Can the PHP community be led?

Next, there's the Zend Studio changes…  I own a license of Zend Studio from late last year. I tried to use it for a while. I liked the debugging, code completion, and bells and whistles but the deal breaker was their repository support. You could use exactly one repository at any given time… either SVN or CVS. No matter how many projects you had checked out, to commit to a different repository, you had to go edit your global settings, put in your credentials, etc. By converting the system over to an Eclipse-based plugin, they've offloaded most of this work back to the people who do it well. Does this mean they've seen the light and focused on their core competencies? I hope so… but it begs the question:

So what is Zend's commitment to their original Zend Studio and now Zend Studio for Eclipse?

Finally, there's this ongoing struggle with Rails. Yes, it's shiny. Yes, it's nifty. Yes, it can be used for fast development.
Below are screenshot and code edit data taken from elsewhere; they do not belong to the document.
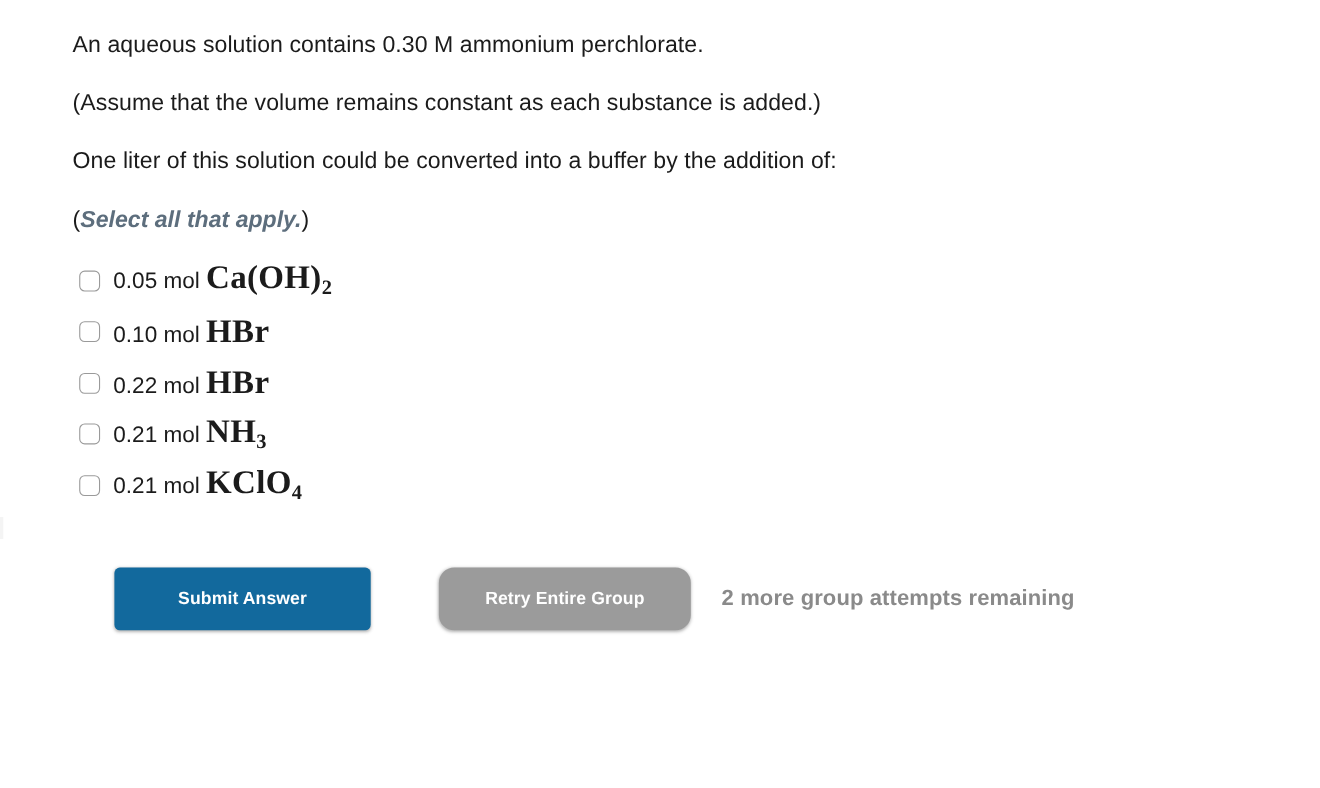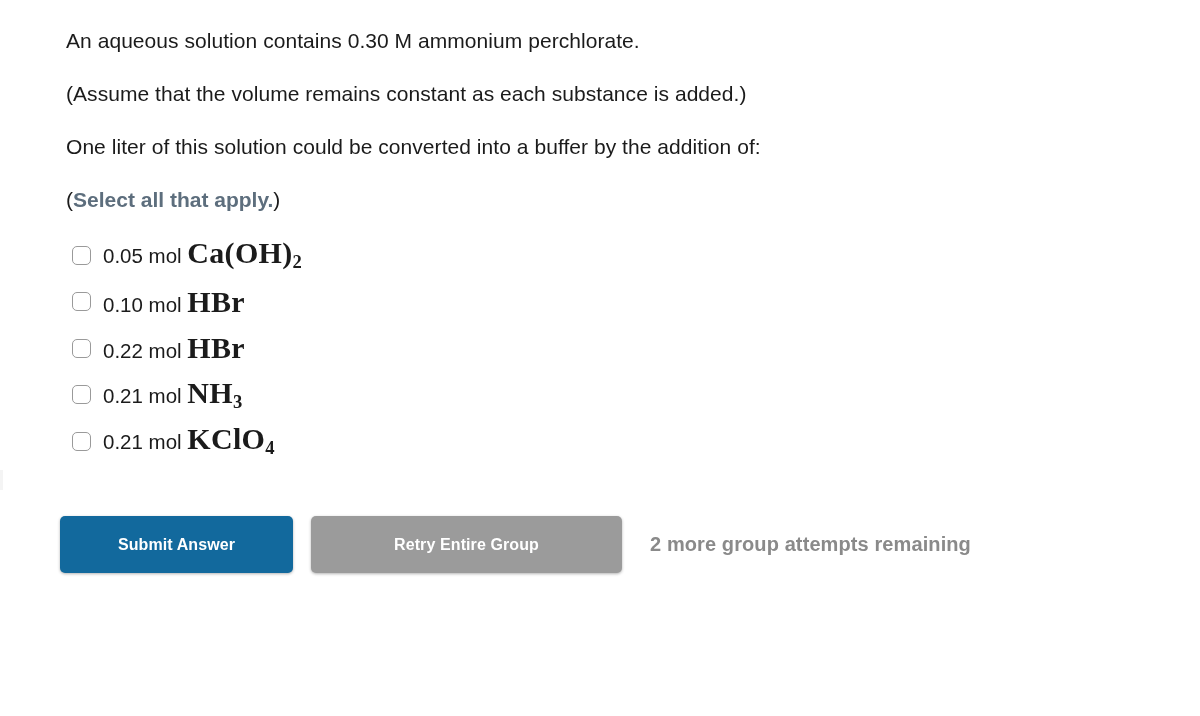--- a/index.html
+++ b/index.html
@@ -41,20 +41,21 @@
     white-space: nowrap;
   }
   .select-all-line {
     font-size: 21px;
     line-height: 53px;
     color: #1b1b1b;
     white-space: nowrap;
   }
   .select-all-em {
     font-weight: bold;
+    font-style: italic;
     color: #5d6e7d;
   }
 
   
   .options {
     position: absolute;
     left: 72px;
     top: 232px;
     width: 600px;
   }
@@ -108,30 +109,32 @@
     font-weight: bold;
     font-size: 16px;
     color: #ffffff;
     height: 57px;
     cursor: pointer;
     box-shadow: 0 1px 3px rgba(0,0,0,0.30);
     display: flex;
     align-items: center;
     justify-content: center;
     letter-spacing: 0.1px;
+    margin-left: 44px;
   }
   .btn-submit {
     background: #12699d;
     width: 233px;
     margin-right: 18px;
   }
   .btn-retry {
     background: #9b9b9b;
-    width: 311px;
+    width: 229px;
     margin-right: 28px;
+    border-radius: 14px;
   }
   .attempts-text {
     font-size: 20px;
     font-weight: bold;
     color: #8a8a8a;
     white-space: nowrap;
     letter-spacing: 0.1px;
   }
But more and more the PHP frameworks (CakePHP, QCodo, Zend Framework, etc) do all these things too. Numerous people – Wez Furlong, Terry Chay, Eli White and David Sklar off the top of my head – pointed out different issues with frameworks in general and specifically with Rails.

What about Rails? How does it affect PHP?

I don't pretend to have answers relevant to anyone but me, but I have some suspicisions, contacts, and experience in the community to have some guesses… what do you think?